FDA Grants Interchangeability Designation to Denosumab Biosimilars Stoboclo and Osenvelt

The FDA designated 2 denosumab biosimilars, Stoboclo and Osenvelt (denosumab-bmwo; Celltrion USA), as interchangeable biosimilars to their respective reference products, Prolia and Xgeva (Amgen), for all approved indications effective as of October 29, 2025.¹ Along with Conexxence and Bomyntra (denosumab-bnht; Fresenius Kabi), this is the second pair of denosumab biosimilars to recently receive this status.²

Initially approved on March 3, 2025, Stoboclo and Osenvelt are receptor activator of NF-κb ligand (RANKL) inhibitors, referencing Prolia and Xgeva, respectively.
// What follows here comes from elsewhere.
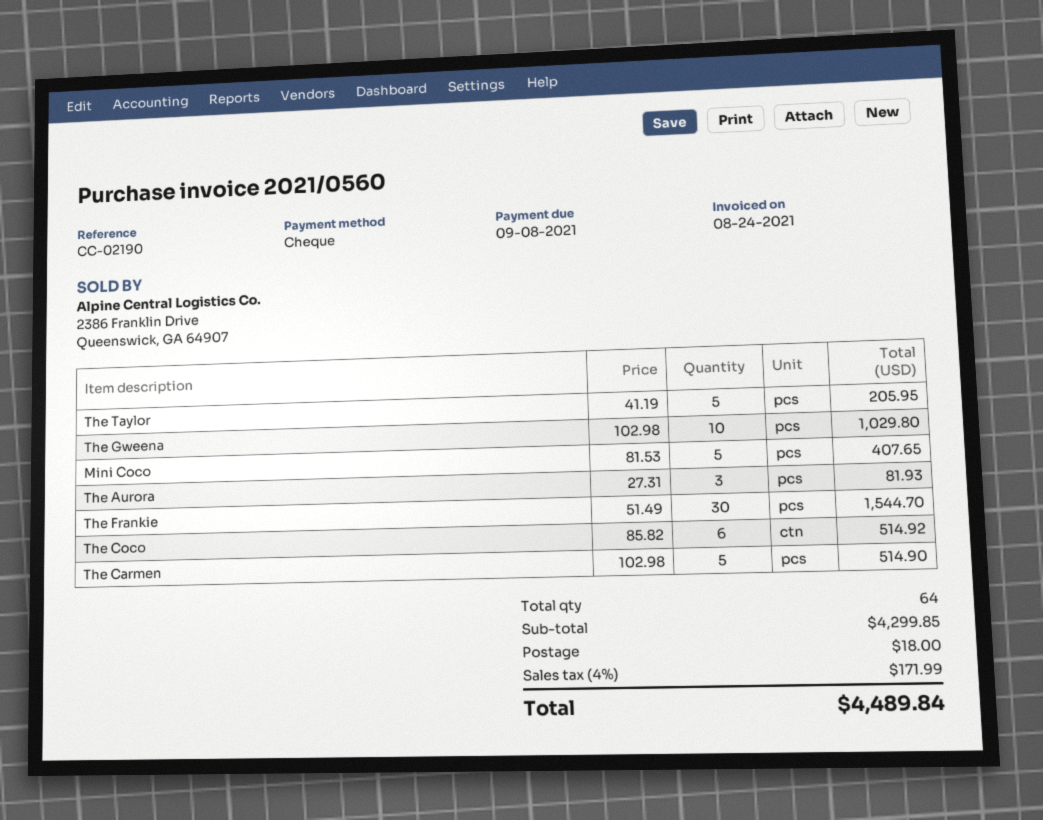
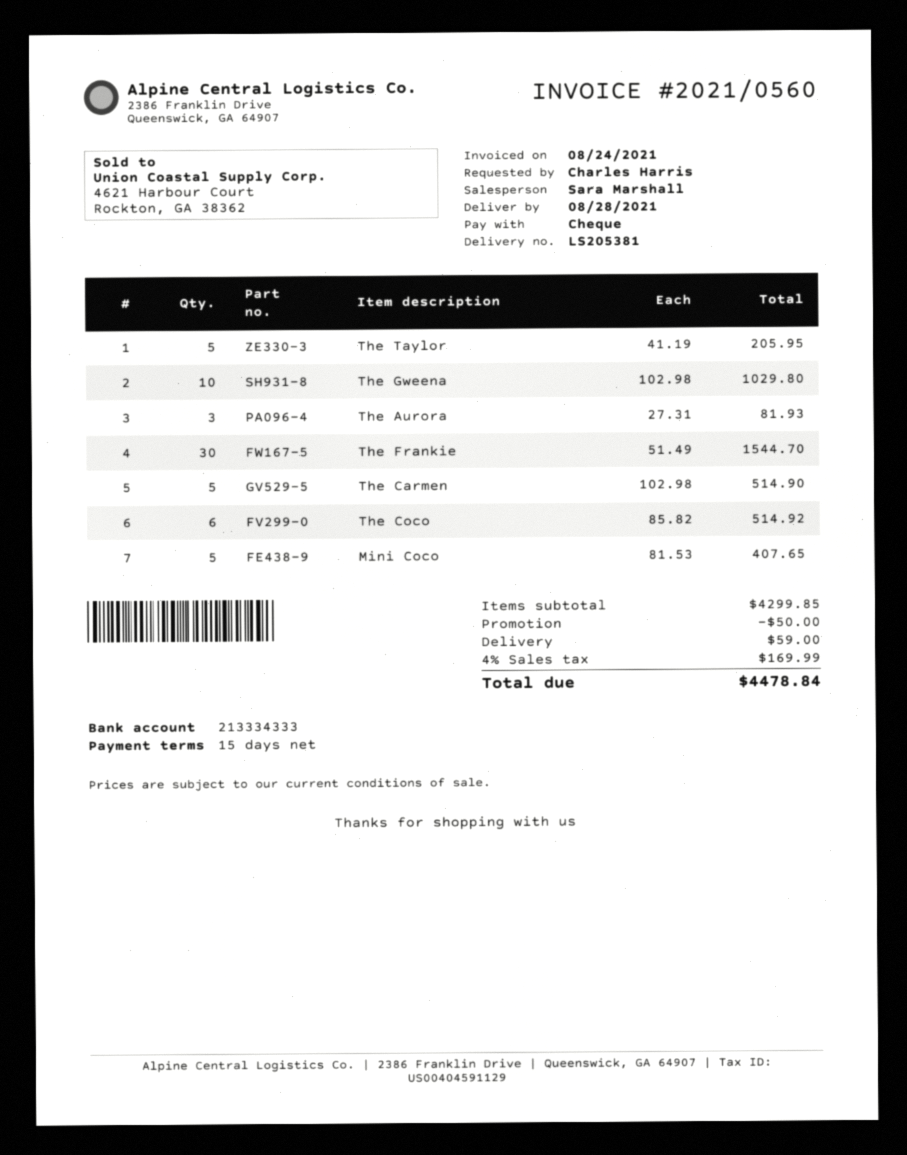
discount: none -> 50.00
shipping: 18.00 -> 59.00
tax: 4% = 171.99 -> 4% = 169.99
total: 4489.84 -> 4478.84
Like its reference product, Stoboclo is indicated to increase bone mass for several categories of patients^1,3:

• Postmenopausal women with osteoporosis at high risk for fracture.
• Men with osteoporosis at high risk for fracture, or men at high risk for fracture receiving androgen deprivation therapy for nonmetastatic prostate cancer.
• Glucocorticoid-induced osteoporosis in men and women who are at high risk of bone fracture.
• Women who are at high risk of fracture and are receiving an adjuvant aromatase inhibitor therapy for breast cancer.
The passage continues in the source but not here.